Fraudulent Transactions: What To Keep In Mind While Ring Fencing Your Assets
Fraudulent Transactions: What To Keep In Mind While Ring Fencing Your Assets

Introduction

In light of the worldwide Covid-19 pandemic and the resulting financial slump in the country many  companies are likely to find modes to ring fence their assets for better security and protection. Some  distressed companies may also look at ring fencing their assets to secure them from any corporate  insolvency resolution process (“CIRP”) that these distressed companies may be at the brink of. While  doing so, the companies have to ensure that such transfers are in their ordinary course of business  and such transfers are not undertaken with an intent for tax evasion or for constituting a fraud or  preferential treatment to the creditors. The Insolvency and Bankruptcy Code, 2016 (“the Code”), the  Companies Act, 2013 and Transfer of Property Act, 1882 provides for provisions for setting aside  any transfers that have been effected with an intent to defraud the creditors of a company. This  article enlists various kinds of fraudulent transactions that can be set aside by the Court under the  above-mentioned enactments. 

I The Code: 

The Report of Bankruptcy Law Reforms Committee 2015 had discussed the possibility of identifying  and recovering from vulnerable/fraudulent transactions. These are transactions that fall within the  category of wrongful or fraudulent trading by the entity, or unauthorized use of capital by the  management. There are two concepts that are recognized in other jurisdictions under this category  of transactions: fraudulent transfers, and fraudulently preferring a certain creditor or class of  creditors. If such transactions are established, then they will be reversed. Assets that were  fraudulently transferred will be included as part of the assets in liquidation. The Committee  recommended that all transactions up to a certain period of time prior to the appointment of the  interim resolution professional (referred to as the “look-back period”) should be scrutinized for any  evidence of such transactions by the relevant Insolvency Resolution Professional (“IRP”).  

Accordingly, under the Code, Sections 43, 45, 49, 50 and 66, deal with transactions that can be  avoided or set aside by the IRP and the Liquidator. These transactions are of five categories: a. Preferential transactions 

  1. Undervalued transactions 
  2. Undervalued transactions defrauding the creditors 
  3. Extortionate credit transactions  
  4. Fraudulent trading or wrongful trading 

The intention of legislature behind enacting such provisions is that fraudulent transactions are  avoided so that such assets would be available either with the IRP or with the liquidator, as the case  may be, to put the corporate debtor back on its wheels or if that is not possible, to ensure that the  creditors of the corporate debtor get a fair deal.  
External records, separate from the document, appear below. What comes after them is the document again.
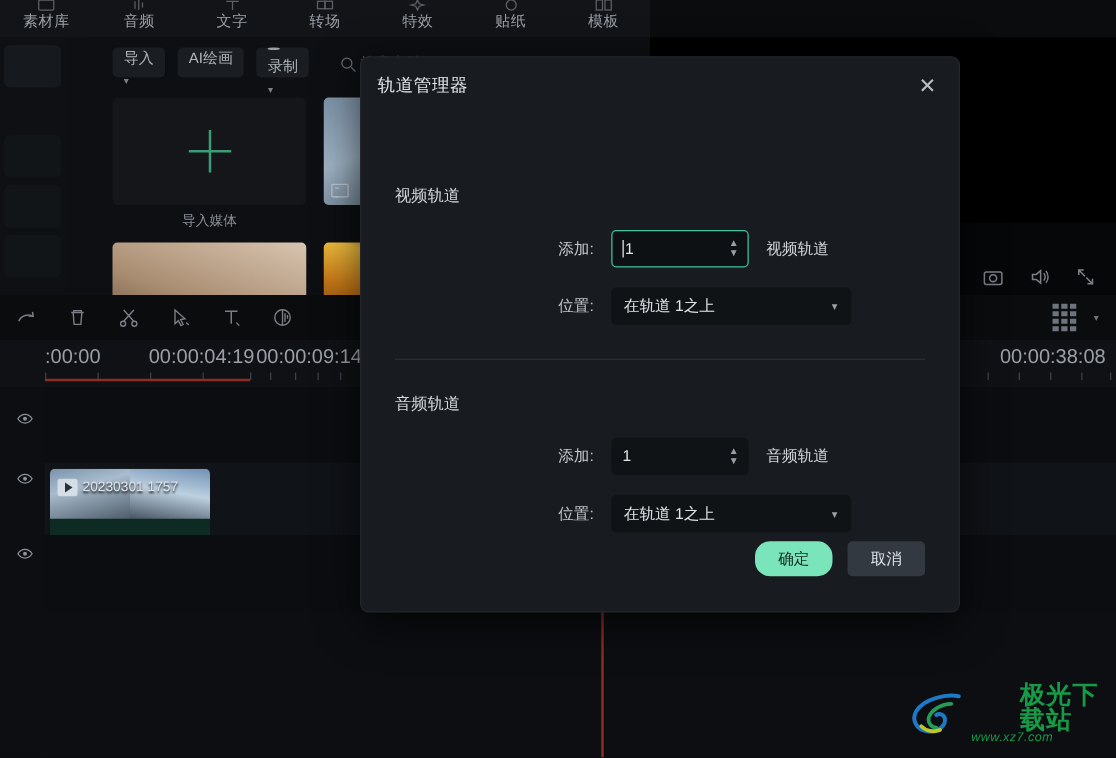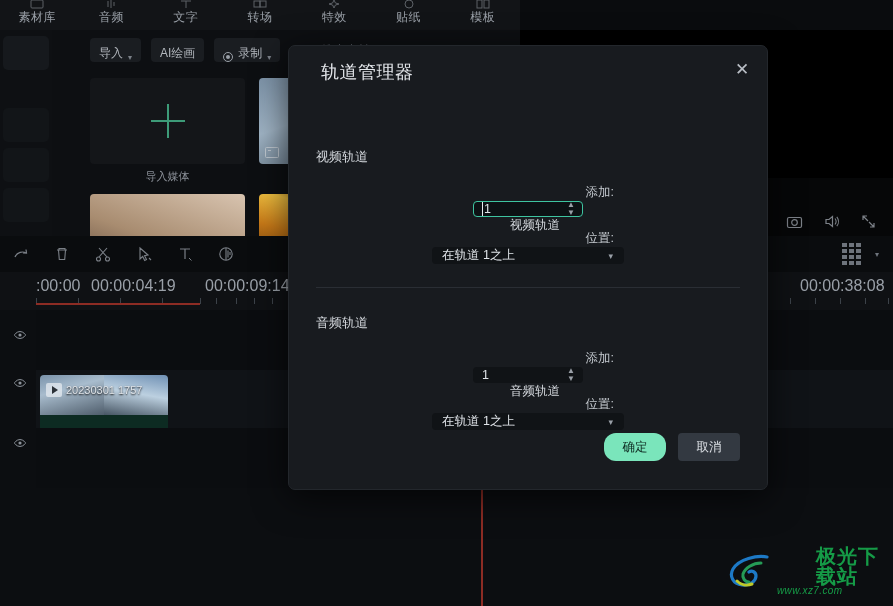"导入" .mbtn { align-items: flex-end -> flex-start; flex-direction: none -> column }
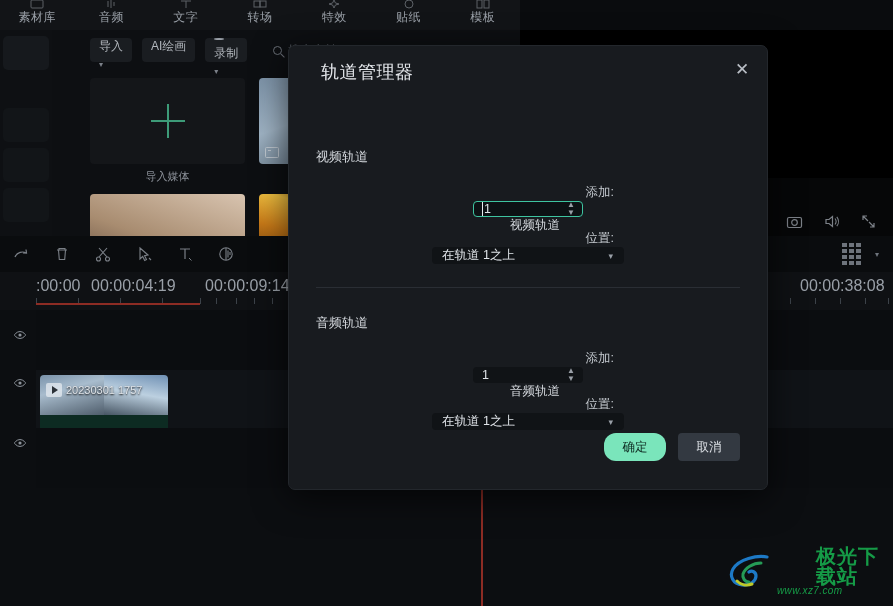"轨道管理器" .modal-title { font-size: 18px -> 14px; left: 32px -> 13px }
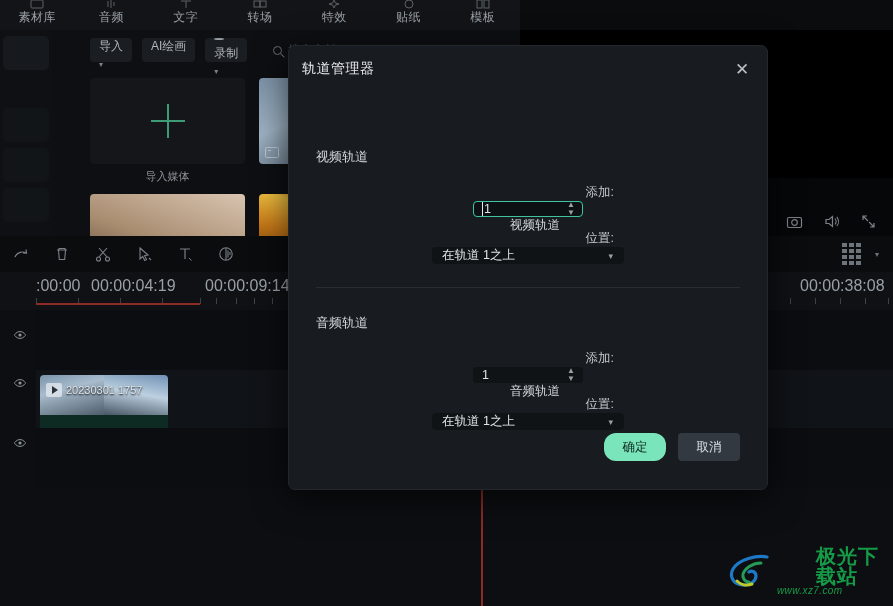"添加:" .frow { flex-direction: column -> none }
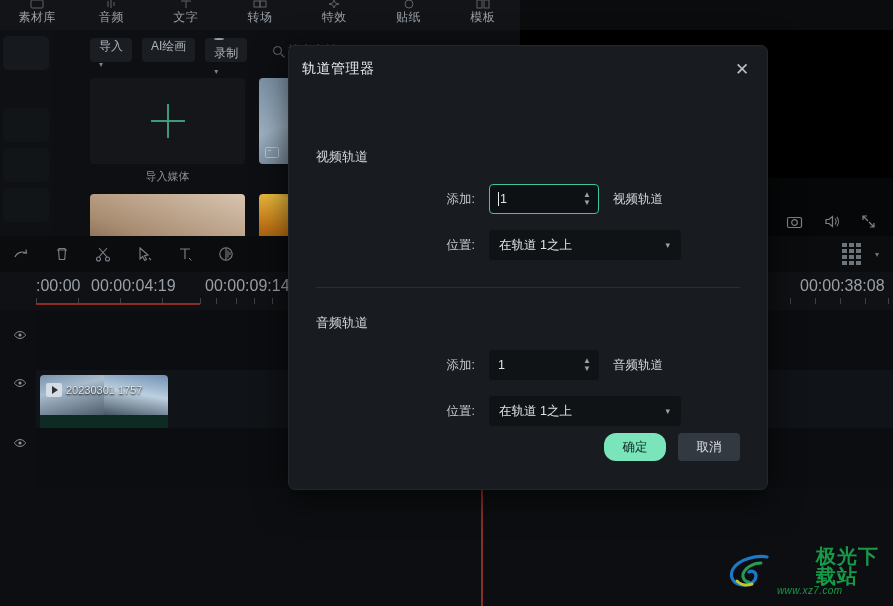"00:00:04:19" div.ruler-label { left: 91px -> 119px }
Relevant Period / Look-back Period under the Code: The relevant time period for these  transactions to be challenged is 2 years preceding the insolvency commencement date in the case of  transaction with a related party and 1 year in case of any other person.

A. Preferential and undervalued transactions – entered into for the benefit of one creditor  at the relevant period (Section 43): 

(i) A transaction shall be considered a preferential transaction if there has been a transfer of  property of an interest in respect of an existing debt or liability and such transfer has the  effect of putting such creditor in a beneficial position than it would have been in the event of  a distribution of assets u/s 53 of the Code. But any transfer which is made in the ordinary  course of business or which creates a security interest in the property acquired by the  corporate debtor shall not be a preferential transaction. The transaction should further fall  within the ‘relevant time period’ for it to be preferential. 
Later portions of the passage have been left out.